* Problem requirements
Give back every line of the material below that has the string "Kabupaten".

* Material to process
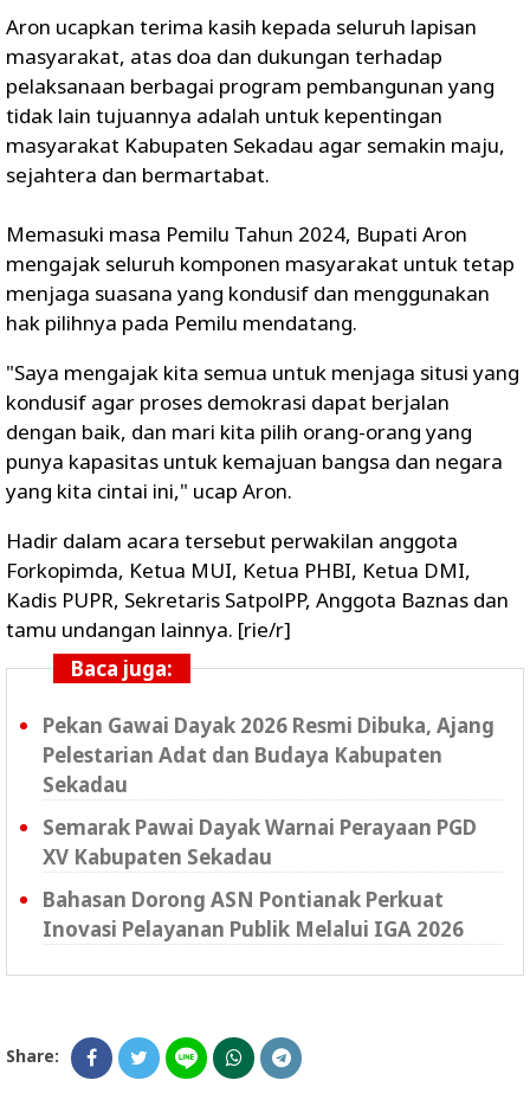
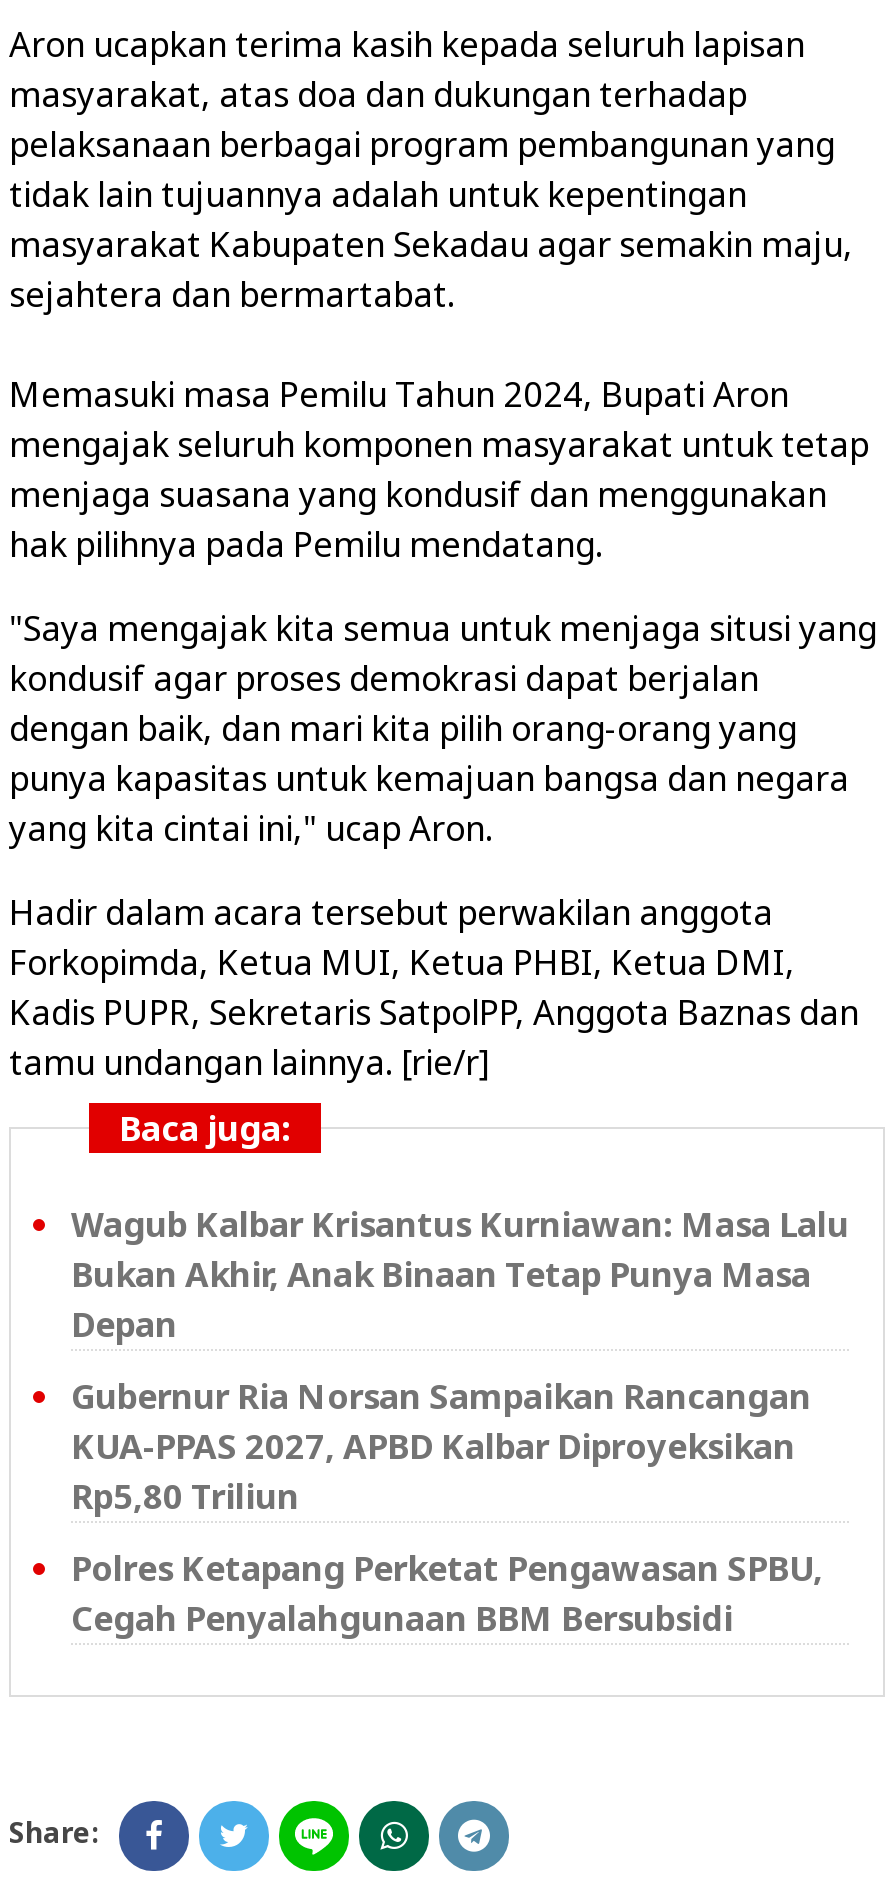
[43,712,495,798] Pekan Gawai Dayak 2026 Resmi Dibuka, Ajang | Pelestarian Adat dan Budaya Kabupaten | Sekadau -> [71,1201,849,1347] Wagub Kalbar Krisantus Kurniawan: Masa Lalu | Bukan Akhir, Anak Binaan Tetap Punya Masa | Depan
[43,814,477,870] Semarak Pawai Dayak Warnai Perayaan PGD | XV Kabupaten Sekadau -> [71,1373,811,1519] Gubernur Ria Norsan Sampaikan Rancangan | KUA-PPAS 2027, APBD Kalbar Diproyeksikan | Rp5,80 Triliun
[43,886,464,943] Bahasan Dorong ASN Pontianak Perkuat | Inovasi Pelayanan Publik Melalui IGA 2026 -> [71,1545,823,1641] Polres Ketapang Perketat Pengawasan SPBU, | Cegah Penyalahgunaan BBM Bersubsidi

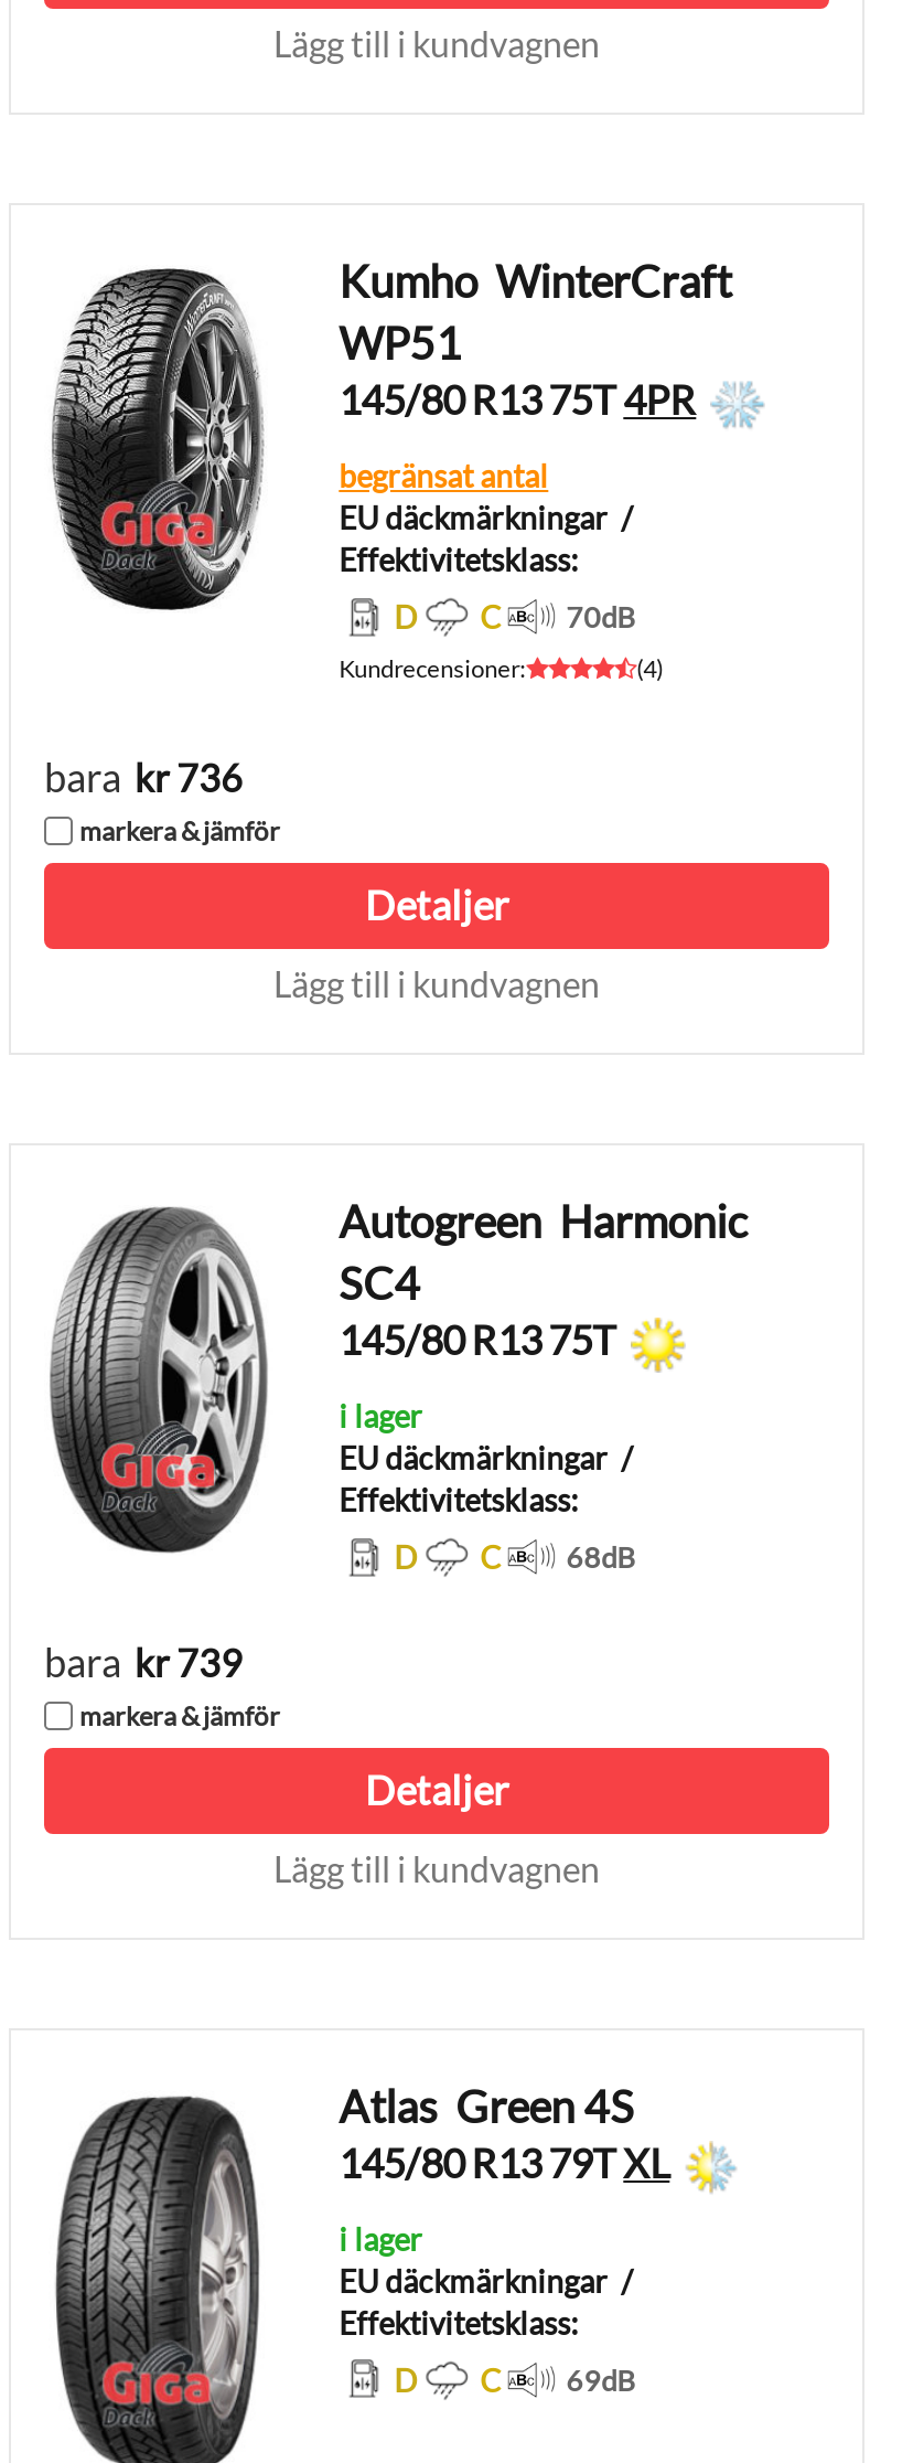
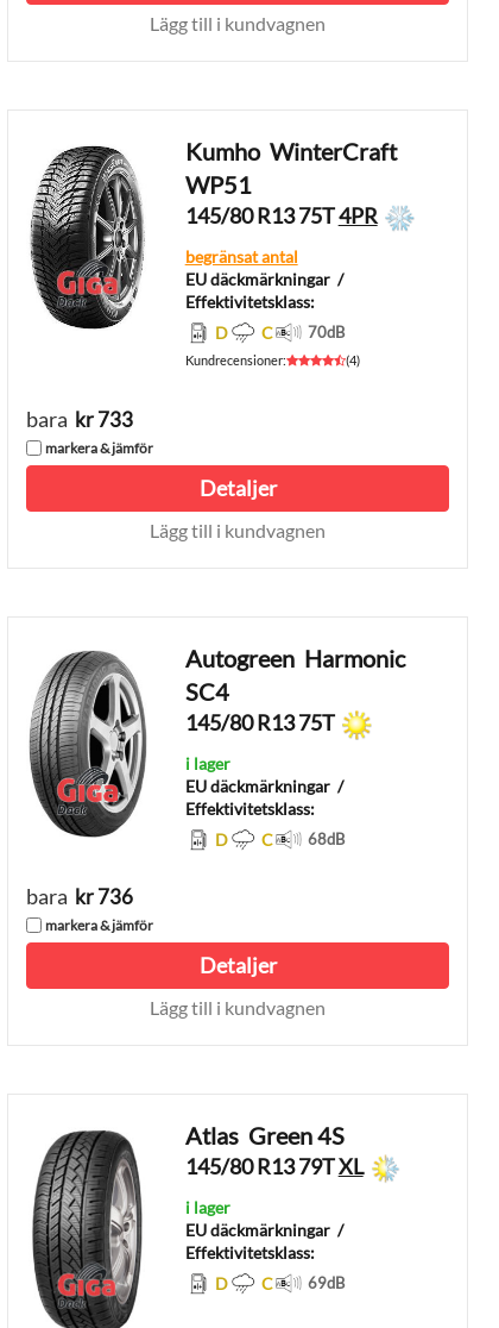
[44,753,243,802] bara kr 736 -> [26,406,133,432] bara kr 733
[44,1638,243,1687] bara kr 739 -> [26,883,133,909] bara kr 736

* Response to the exercise
[43,712,495,798] Pekan Gawai Dayak 2026 Resmi Dibuka, Ajang | Pelestarian Adat dan Budaya Kabupaten | Sekadau -> [71,1201,849,1347] Wagub Kalbar Krisantus Kurniawan: Masa Lalu | Bukan Akhir, Anak Binaan Tetap Punya Masa | Depan
[43,814,477,870] Semarak Pawai Dayak Warnai Perayaan PGD | XV Kabupaten Sekadau -> [71,1373,811,1519] Gubernur Ria Norsan Sampaikan Rancangan | KUA-PPAS 2027, APBD Kalbar Diproyeksikan | Rp5,80 Triliun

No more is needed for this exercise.